[Opening DATA TO EXAMINE section]

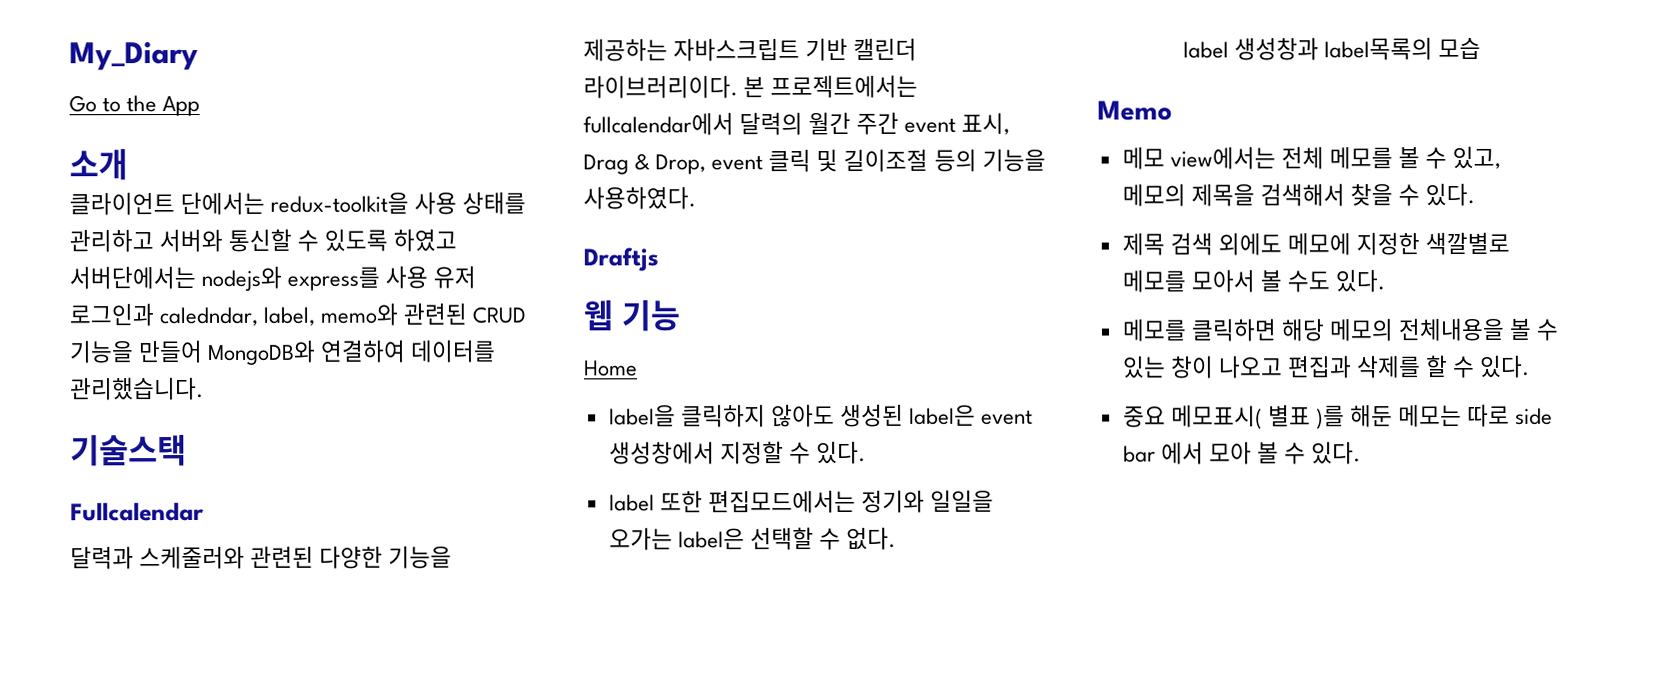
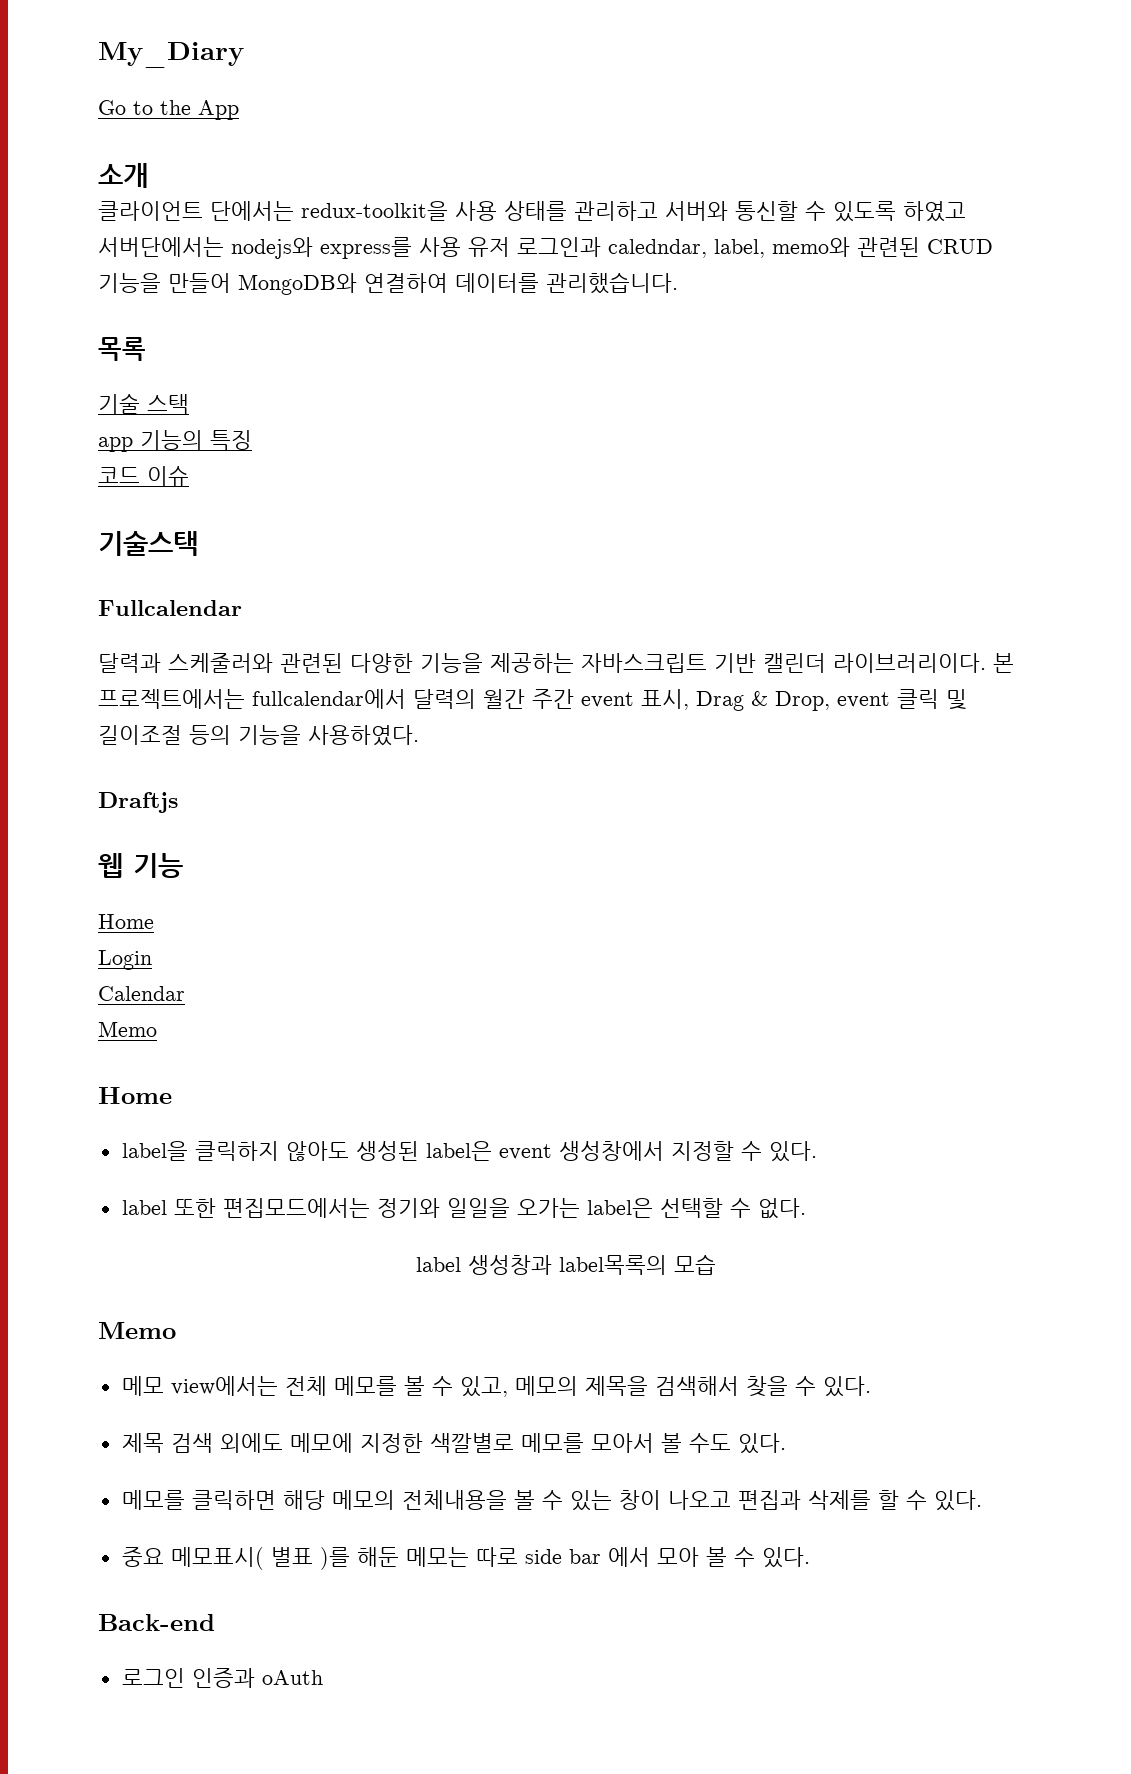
(204, 388) none -> [98,337,146,361] [98,393,189,414] [98,430,252,452] [98,466,189,486] // 목록 // 기술 스택 // app 기능의 특징 // 코드 이슈
(638, 368) none -> [98,950,152,970] [98,986,185,1001] [98,1021,157,1037] [98,1087,172,1104] // Login // Calendar // Memo // Home
(1362, 453) none -> [98,1614,215,1631] [121,1668,323,1688] // Back-end // 로그인 인증과 oAuth

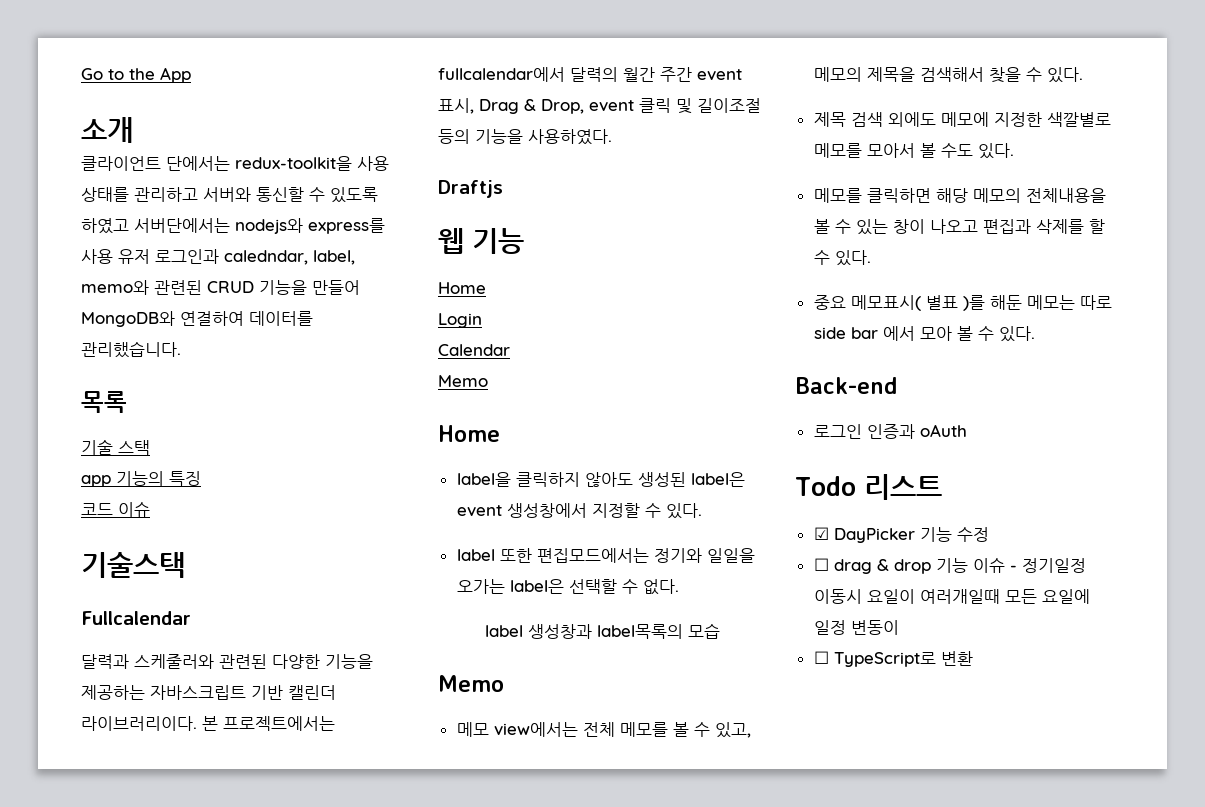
[98,42,244,68] My_Diary // -> (81, 74) none
(323, 1677) none -> [795,474,942,500] [813,527,989,543] [813,558,1086,574] [813,589,1090,604] [813,620,899,635] [813,651,973,667] // Todo 리스트 // ☑ DayPicker 기능 수정 // ☐ drag & drop 기능 이슈 - 정기일정 이동시 요일이 여러개일때 모든 요일에 일정 변동이 // ☐ TypeScript로 변환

[Closing DATA TO EXAMINE section]

BRIEF:
Please give the entries again word for word, without any pictures.

WRITTEN ANSWER:
(204, 388) none -> [98,337,146,361] [98,393,189,414] [98,430,252,452] [98,466,189,486] // 목록 // 기술 스택 // app 기능의 특징 // 코드 이슈
(638, 368) none -> [98,950,152,970] [98,986,185,1001] [98,1021,157,1037] [98,1087,172,1104] // Login // Calendar // Memo // Home
(1362, 453) none -> [98,1614,215,1631] [121,1668,323,1688] // Back-end // 로그인 인증과 oAuth

[98,42,244,68] My_Diary // -> (81, 74) none
(323, 1677) none -> [795,474,942,500] [813,527,989,543] [813,558,1086,574] [813,589,1090,604] [813,620,899,635] [813,651,973,667] // Todo 리스트 // ☑ DayPicker 기능 수정 // ☐ drag & drop 기능 이슈 - 정기일정 이동시 요일이 여러개일때 모든 요일에 일정 변동이 // ☐ TypeScript로 변환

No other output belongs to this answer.